There is no simple answer to this question.
A recent analysis of over 33 studies with more than 7000 participants showed that children of parents with a severe mental illness (e.g., depression, bipolar mood disorder, psychosis) had an 18% probability of developing a severe mental illness before age 20. Their risk of having a mental health problem at any point over the age of 20 increased to 32%. In other words, 1 in 3 people whose parents had mental illness will develop a mental illness over the course of their lifetime. However, it is important to keep in mind that most people (68%) who had a parent with mental illness will not end up having mental health problems.

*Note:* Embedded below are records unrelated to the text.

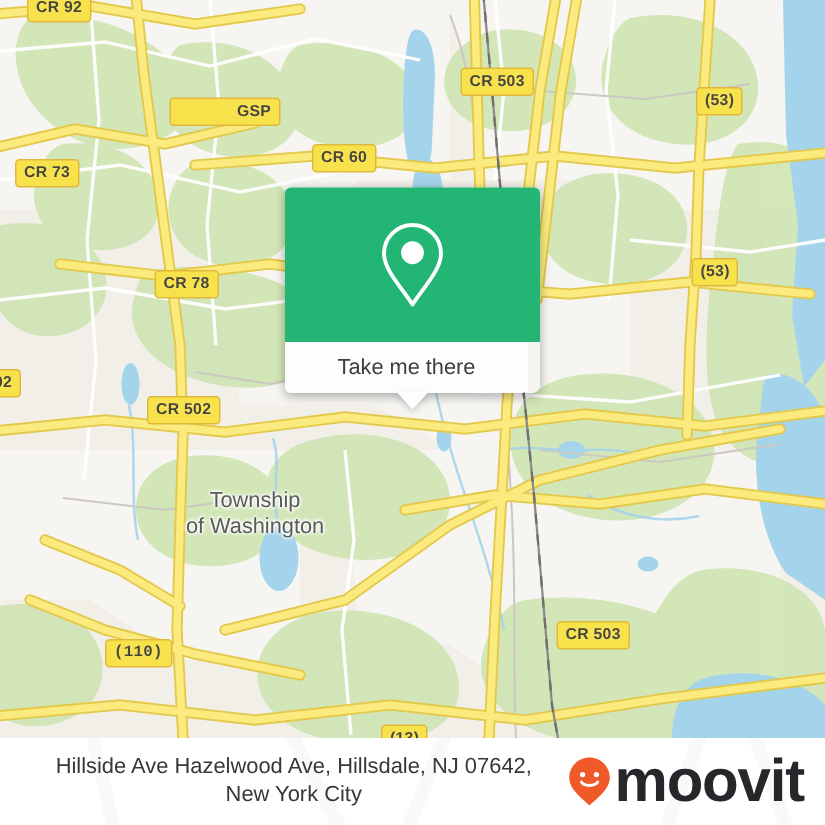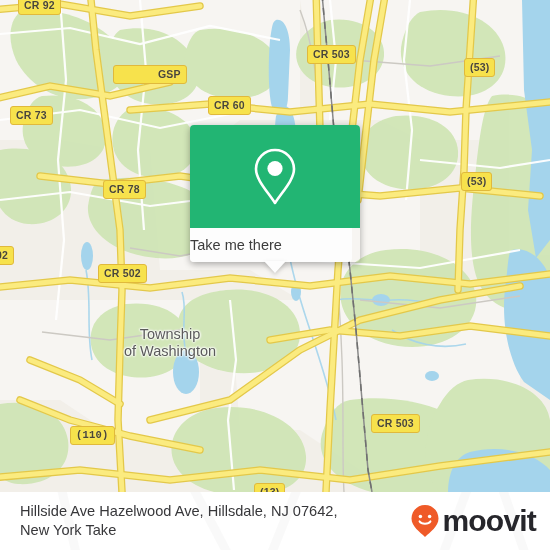--- a/index.html
+++ b/index.html
@@ -72,21 +72,21 @@
     width: 170px; height: 103px;
     background: #22b573;
     border-radius: 4px 4px 0 0;
     display: flex; align-items: center; justify-content: center;
   }
   #popup-body {
     position: absolute; left:0; top:103px;
     width: 162px; height: 34px;
     background: #fdfdfd;
     border-radius: 0 0 4px 4px;
-    display: flex; align-items: center; justify-content: flex-start;
+    display: flex; align-items: center; justify-content: center;
   }
   #popup-label {
     color: #3d3d3d;
     font-size: 14.5px;
     font-family: "Liberation Sans", sans-serif;
   }
   #popup-tail {
     position: absolute;
     left: 74px; top: 136px;
     width: 0; height: 0;
@@ -120,37 +120,38 @@
   }
   #footer-ghost {
     position: absolute; left:0; top:0; width:550px; height:58px;
     opacity: .08;
   }
   #footer-inner {
     position: relative;
     width: 550px; height: 58px;
     display: flex; align-items: center;
     padding: 0 14px 0 20px;
+    text-align: center;
   }
   #footer-address {
     flex: 1 1 auto;
     color: #37373a;
     font-size: 14.6px;
     line-height: 19px;
     max-width: 400px;
     font-family: "Liberation Sans", sans-serif;
   }
   #brand {
     flex: 0 0 auto;
     display: flex; align-items: center; gap: 2px;
     margin-left: 6px;
   }
   #brand-word {
     color: #26262b;
-    font-size: 30px;
+    font-size: 40px;
     font-weight: bold;
     letter-spacing: -0.8px;
     line-height: 30px;
     font-family: "Liberation Sans", sans-serif;
   }
 </style>
 </head>
 <body>
 
 <div id="root">
@@ -341,21 +342,21 @@
         <path d="M60,-10 L78,70"></path>
         <path d="M190,-10 L232,70"></path>
         <path d="M300,-10 L268,70"></path>
         <path d="M470,-10 L440,70"></path>
         <path d="M500,-10 L528,70"></path>
       </g>
     </svg>
     <div id="footer-inner">
       <div id="footer-address">
         <div>Hillside Ave Hazelwood Ave, Hillsdale, NJ 07642,</div>
-        <div>New York Take</div>
+        <div>New York City</div>
       </div>
       <div id="brand">
         <svg width="30" height="34" viewBox="0 0 30 34">
           <path d="M15 1 C7.5 1 1.5 7 1.5 14.5 C1.5 22.5 10 28 15 33 C20 28 28.5 22.5 28.5 14.5 C28.5 7 22.5 1 15 1 Z" fill="#ef5a28"></path>
           <circle cx="10.4" cy="12.4" r="1.75" fill="#ffffff"></circle>
           <circle cx="19.6" cy="12.4" r="1.75" fill="#ffffff"></circle>
           <path d="M9.6 17.4 C11.4 20.4 18.6 20.4 20.4 17.4" fill="none" stroke="#ffffff" stroke-width="2" stroke-linecap="round"></path>
         </svg>
         <span id="brand-word">moovit</span>
       </div>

On the other hand, if your parents don't have mental health problems, this doesn't mean you're not at risk. To give one example, while children of mothers who experienced clinical depression had a 20% risk of developing depression themselves, children whose mothers weren't depressed still had a 10% risk of becoming depressed at some point in their life. To put it simply, everyone can get a mental illness at any point in their lives. Having a parent with mental illness puts you at higher risk, but there are many other factors (e.g., bullying, abuse, loss of a loved one, chronic illness, negative thinking) that can lead to developing mental health problems. A good rule of thumb is that any time you're experiencing difficulties with your mood or thinking lasting longer than three weeks that negatively affecting school, relationships, or regular activities, you should talk to your doctor or a mental health professional.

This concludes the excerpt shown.